Start of INPUT FOR THIS TASK
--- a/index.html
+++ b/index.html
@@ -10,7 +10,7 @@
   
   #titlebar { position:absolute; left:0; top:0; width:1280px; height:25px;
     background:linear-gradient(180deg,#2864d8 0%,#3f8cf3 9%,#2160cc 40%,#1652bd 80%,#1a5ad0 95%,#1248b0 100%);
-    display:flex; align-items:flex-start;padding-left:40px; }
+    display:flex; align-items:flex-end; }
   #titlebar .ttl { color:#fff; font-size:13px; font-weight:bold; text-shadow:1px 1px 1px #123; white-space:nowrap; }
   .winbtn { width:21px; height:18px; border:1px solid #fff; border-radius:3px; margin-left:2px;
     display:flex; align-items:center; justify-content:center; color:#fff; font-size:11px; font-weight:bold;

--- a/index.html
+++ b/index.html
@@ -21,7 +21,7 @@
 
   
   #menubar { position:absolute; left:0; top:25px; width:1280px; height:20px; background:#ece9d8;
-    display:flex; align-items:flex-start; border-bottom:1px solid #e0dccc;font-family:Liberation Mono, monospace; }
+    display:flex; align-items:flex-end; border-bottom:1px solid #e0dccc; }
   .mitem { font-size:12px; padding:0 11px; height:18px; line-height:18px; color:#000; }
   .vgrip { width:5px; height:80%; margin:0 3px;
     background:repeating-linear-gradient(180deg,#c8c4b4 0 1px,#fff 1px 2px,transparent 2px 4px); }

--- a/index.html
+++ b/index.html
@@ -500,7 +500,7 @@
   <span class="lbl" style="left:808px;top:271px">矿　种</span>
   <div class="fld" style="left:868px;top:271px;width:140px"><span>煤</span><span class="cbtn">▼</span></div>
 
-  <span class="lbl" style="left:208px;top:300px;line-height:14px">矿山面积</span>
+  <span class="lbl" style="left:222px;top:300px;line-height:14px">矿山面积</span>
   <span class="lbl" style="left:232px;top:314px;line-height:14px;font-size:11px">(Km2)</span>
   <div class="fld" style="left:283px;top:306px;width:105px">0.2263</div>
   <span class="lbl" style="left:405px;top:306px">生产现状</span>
End of INPUT FOR THIS TASK
> _WHAT THE TASK REQUIRES_
The answer is a portion of the data. Write out exactly the line with "height:80%; margin:0 3px;" and all lines after it.

> _TASK RESPONSE_
   .vgrip { width:5px; height:80%; margin:0 3px;
     background:repeating-linear-gradient(180deg,#c8c4b4 0 1px,#fff 1px 2px,transparent 2px 4px); }

--- a/index.html
+++ b/index.html
@@ -500,7 +500,7 @@
   <span class="lbl" style="left:808px;top:271px">矿　种</span>
   <div class="fld" style="left:868px;top:271px;width:140px"><span>煤</span><span class="cbtn">▼</span></div>
 
-  <span class="lbl" style="left:208px;top:300px;line-height:14px">矿山面积</span>
+  <span class="lbl" style="left:222px;top:300px;line-height:14px">矿山面积</span>
   <span class="lbl" style="left:232px;top:314px;line-height:14px;font-size:11px">(Km2)</span>
   <div class="fld" style="left:283px;top:306px;width:105px">0.2263</div>
   <span class="lbl" style="left:405px;top:306px">生产现状</span>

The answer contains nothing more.